- Work to be completed: Return all records exactly. Nothing may be added.

- Data supplied:
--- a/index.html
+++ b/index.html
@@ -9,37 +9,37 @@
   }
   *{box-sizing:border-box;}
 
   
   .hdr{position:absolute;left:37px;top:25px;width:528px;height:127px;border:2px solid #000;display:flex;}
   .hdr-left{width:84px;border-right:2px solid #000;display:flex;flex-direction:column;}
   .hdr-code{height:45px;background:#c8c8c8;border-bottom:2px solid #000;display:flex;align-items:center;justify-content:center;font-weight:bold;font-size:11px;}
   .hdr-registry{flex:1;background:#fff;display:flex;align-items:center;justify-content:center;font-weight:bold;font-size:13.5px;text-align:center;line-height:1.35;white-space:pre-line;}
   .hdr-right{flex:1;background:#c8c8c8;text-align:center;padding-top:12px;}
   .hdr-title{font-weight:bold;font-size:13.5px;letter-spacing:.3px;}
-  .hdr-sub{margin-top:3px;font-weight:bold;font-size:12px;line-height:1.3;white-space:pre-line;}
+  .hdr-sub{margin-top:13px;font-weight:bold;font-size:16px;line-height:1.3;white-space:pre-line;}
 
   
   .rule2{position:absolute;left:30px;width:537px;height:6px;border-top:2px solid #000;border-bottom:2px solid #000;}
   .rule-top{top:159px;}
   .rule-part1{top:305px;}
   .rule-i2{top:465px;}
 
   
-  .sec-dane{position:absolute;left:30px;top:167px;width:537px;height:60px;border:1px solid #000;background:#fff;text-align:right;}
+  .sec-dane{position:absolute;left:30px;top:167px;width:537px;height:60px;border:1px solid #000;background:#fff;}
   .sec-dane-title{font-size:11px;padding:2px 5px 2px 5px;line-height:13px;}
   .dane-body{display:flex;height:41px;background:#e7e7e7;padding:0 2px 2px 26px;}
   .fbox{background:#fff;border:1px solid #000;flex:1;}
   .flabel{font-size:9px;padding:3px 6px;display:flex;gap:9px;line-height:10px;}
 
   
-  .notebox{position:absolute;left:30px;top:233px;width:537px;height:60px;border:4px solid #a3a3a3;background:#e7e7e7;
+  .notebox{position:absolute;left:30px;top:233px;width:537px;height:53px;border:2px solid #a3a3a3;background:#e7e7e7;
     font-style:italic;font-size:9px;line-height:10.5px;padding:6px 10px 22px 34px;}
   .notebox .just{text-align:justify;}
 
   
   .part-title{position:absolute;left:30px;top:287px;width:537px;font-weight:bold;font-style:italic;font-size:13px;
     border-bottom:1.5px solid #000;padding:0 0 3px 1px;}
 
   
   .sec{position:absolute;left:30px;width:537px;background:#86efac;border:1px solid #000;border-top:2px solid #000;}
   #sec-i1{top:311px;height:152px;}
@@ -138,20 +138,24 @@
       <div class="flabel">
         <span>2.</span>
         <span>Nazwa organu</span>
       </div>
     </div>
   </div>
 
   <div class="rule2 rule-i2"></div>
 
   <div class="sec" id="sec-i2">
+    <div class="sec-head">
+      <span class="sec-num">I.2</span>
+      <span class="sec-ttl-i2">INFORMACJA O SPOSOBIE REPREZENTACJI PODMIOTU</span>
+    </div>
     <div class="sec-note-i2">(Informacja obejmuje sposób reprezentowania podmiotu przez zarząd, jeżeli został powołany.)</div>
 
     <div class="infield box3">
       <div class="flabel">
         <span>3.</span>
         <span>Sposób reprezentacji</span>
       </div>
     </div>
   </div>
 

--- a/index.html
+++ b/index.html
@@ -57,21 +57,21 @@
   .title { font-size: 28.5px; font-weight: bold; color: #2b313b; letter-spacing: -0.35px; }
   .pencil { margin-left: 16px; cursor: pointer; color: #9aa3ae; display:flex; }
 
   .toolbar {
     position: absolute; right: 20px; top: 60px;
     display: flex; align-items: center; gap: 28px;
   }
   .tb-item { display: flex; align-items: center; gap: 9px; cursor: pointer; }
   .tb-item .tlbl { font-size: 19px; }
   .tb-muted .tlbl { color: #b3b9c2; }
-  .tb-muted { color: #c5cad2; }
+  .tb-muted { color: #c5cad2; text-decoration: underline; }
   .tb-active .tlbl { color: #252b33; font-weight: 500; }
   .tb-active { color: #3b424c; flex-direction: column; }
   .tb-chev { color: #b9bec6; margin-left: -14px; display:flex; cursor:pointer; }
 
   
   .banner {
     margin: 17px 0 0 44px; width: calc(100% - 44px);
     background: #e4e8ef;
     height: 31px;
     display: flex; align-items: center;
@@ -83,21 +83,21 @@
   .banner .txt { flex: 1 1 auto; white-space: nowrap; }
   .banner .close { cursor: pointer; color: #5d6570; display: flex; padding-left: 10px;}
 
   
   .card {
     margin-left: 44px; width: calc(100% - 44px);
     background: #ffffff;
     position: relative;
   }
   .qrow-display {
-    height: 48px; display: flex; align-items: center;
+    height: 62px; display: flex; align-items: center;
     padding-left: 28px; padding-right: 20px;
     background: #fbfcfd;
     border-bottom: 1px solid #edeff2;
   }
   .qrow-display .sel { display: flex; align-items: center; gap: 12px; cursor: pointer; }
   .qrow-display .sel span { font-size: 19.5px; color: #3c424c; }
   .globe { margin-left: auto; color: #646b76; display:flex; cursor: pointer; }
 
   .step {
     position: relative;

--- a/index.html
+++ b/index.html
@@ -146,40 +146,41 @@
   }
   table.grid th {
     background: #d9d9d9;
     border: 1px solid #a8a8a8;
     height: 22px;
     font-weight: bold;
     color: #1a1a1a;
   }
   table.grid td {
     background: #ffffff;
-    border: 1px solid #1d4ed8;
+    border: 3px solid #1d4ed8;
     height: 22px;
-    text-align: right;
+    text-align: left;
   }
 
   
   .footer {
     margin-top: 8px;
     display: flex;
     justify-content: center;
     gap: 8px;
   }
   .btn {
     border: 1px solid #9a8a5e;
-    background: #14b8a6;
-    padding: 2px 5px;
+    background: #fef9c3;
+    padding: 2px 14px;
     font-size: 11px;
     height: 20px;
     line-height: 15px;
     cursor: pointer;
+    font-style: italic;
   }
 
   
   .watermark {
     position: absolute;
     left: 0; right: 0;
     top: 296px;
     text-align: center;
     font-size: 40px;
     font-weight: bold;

- Completed exercise:
--- a/index.html
+++ b/index.html
@@ -9,37 +9,37 @@
   }
   *{box-sizing:border-box;}
 
   
   .hdr{position:absolute;left:37px;top:25px;width:528px;height:127px;border:2px solid #000;display:flex;}
   .hdr-left{width:84px;border-right:2px solid #000;display:flex;flex-direction:column;}
   .hdr-code{height:45px;background:#c8c8c8;border-bottom:2px solid #000;display:flex;align-items:center;justify-content:center;font-weight:bold;font-size:11px;}
   .hdr-registry{flex:1;background:#fff;display:flex;align-items:center;justify-content:center;font-weight:bold;font-size:13.5px;text-align:center;line-height:1.35;white-space:pre-line;}
   .hdr-right{flex:1;background:#c8c8c8;text-align:center;padding-top:12px;}
   .hdr-title{font-weight:bold;font-size:13.5px;letter-spacing:.3px;}
-  .hdr-sub{margin-top:3px;font-weight:bold;font-size:12px;line-height:1.3;white-space:pre-line;}
+  .hdr-sub{margin-top:13px;font-weight:bold;font-size:16px;line-height:1.3;white-space:pre-line;}
 
   
   .rule2{position:absolute;left:30px;width:537px;height:6px;border-top:2px solid #000;border-bottom:2px solid #000;}
   .rule-top{top:159px;}
   .rule-part1{top:305px;}
   .rule-i2{top:465px;}
 
   
-  .sec-dane{position:absolute;left:30px;top:167px;width:537px;height:60px;border:1px solid #000;background:#fff;text-align:right;}
+  .sec-dane{position:absolute;left:30px;top:167px;width:537px;height:60px;border:1px solid #000;background:#fff;}
   .sec-dane-title{font-size:11px;padding:2px 5px 2px 5px;line-height:13px;}
   .dane-body{display:flex;height:41px;background:#e7e7e7;padding:0 2px 2px 26px;}
   .fbox{background:#fff;border:1px solid #000;flex:1;}
   .flabel{font-size:9px;padding:3px 6px;display:flex;gap:9px;line-height:10px;}
 
   
-  .notebox{position:absolute;left:30px;top:233px;width:537px;height:60px;border:4px solid #a3a3a3;background:#e7e7e7;
+  .notebox{position:absolute;left:30px;top:233px;width:537px;height:53px;border:2px solid #a3a3a3;background:#e7e7e7;
     font-style:italic;font-size:9px;line-height:10.5px;padding:6px 10px 22px 34px;}
   .notebox .just{text-align:justify;}
 
   
   .part-title{position:absolute;left:30px;top:287px;width:537px;font-weight:bold;font-style:italic;font-size:13px;
     border-bottom:1.5px solid #000;padding:0 0 3px 1px;}
 
   
   .sec{position:absolute;left:30px;width:537px;background:#86efac;border:1px solid #000;border-top:2px solid #000;}
   #sec-i1{top:311px;height:152px;}
@@ -138,20 +138,24 @@
       <div class="flabel">
         <span>2.</span>
         <span>Nazwa organu</span>
       </div>
     </div>
   </div>
 
   <div class="rule2 rule-i2"></div>
 
   <div class="sec" id="sec-i2">
+    <div class="sec-head">
+      <span class="sec-num">I.2</span>
+      <span class="sec-ttl-i2">INFORMACJA O SPOSOBIE REPREZENTACJI PODMIOTU</span>
+    </div>
     <div class="sec-note-i2">(Informacja obejmuje sposób reprezentowania podmiotu przez zarząd, jeżeli został powołany.)</div>
 
     <div class="infield box3">
       <div class="flabel">
         <span>3.</span>
         <span>Sposób reprezentacji</span>
       </div>
     </div>
   </div>
 

--- a/index.html
+++ b/index.html
@@ -57,21 +57,21 @@
   .title { font-size: 28.5px; font-weight: bold; color: #2b313b; letter-spacing: -0.35px; }
   .pencil { margin-left: 16px; cursor: pointer; color: #9aa3ae; display:flex; }
 
   .toolbar {
     position: absolute; right: 20px; top: 60px;
     display: flex; align-items: center; gap: 28px;
   }
   .tb-item { display: flex; align-items: center; gap: 9px; cursor: pointer; }
   .tb-item .tlbl { font-size: 19px; }
   .tb-muted .tlbl { color: #b3b9c2; }
-  .tb-muted { color: #c5cad2; }
+  .tb-muted { color: #c5cad2; text-decoration: underline; }
   .tb-active .tlbl { color: #252b33; font-weight: 500; }
   .tb-active { color: #3b424c; flex-direction: column; }
   .tb-chev { color: #b9bec6; margin-left: -14px; display:flex; cursor:pointer; }
 
   
   .banner {
     margin: 17px 0 0 44px; width: calc(100% - 44px);
     background: #e4e8ef;
     height: 31px;
     display: flex; align-items: center;
@@ -83,21 +83,21 @@
   .banner .txt { flex: 1 1 auto; white-space: nowrap; }
   .banner .close { cursor: pointer; color: #5d6570; display: flex; padding-left: 10px;}
 
   
   .card {
     margin-left: 44px; width: calc(100% - 44px);
     background: #ffffff;
     position: relative;
   }
   .qrow-display {
-    height: 48px; display: flex; align-items: center;
+    height: 62px; display: flex; align-items: center;
     padding-left: 28px; padding-right: 20px;
     background: #fbfcfd;
     border-bottom: 1px solid #edeff2;
   }
   .qrow-display .sel { display: flex; align-items: center; gap: 12px; cursor: pointer; }
   .qrow-display .sel span { font-size: 19.5px; color: #3c424c; }
   .globe { margin-left: auto; color: #646b76; display:flex; cursor: pointer; }
 
   .step {
     position: relative;

--- a/index.html
+++ b/index.html
@@ -146,40 +146,41 @@
   }
   table.grid th {
     background: #d9d9d9;
     border: 1px solid #a8a8a8;
     height: 22px;
     font-weight: bold;
     color: #1a1a1a;
   }
   table.grid td {
     background: #ffffff;
-    border: 1px solid #1d4ed8;
+    border: 3px solid #1d4ed8;
     height: 22px;
-    text-align: right;
+    text-align: left;
   }
 
   
   .footer {
     margin-top: 8px;
     display: flex;
     justify-content: center;
     gap: 8px;
   }
   .btn {
     border: 1px solid #9a8a5e;
-    background: #14b8a6;
-    padding: 2px 5px;
+    background: #fef9c3;
+    padding: 2px 14px;
     font-size: 11px;
     height: 20px;
     line-height: 15px;
     cursor: pointer;
+    font-style: italic;
   }
 
   
   .watermark {
     position: absolute;
     left: 0; right: 0;
     top: 296px;
     text-align: center;
     font-size: 40px;
     font-weight: bold;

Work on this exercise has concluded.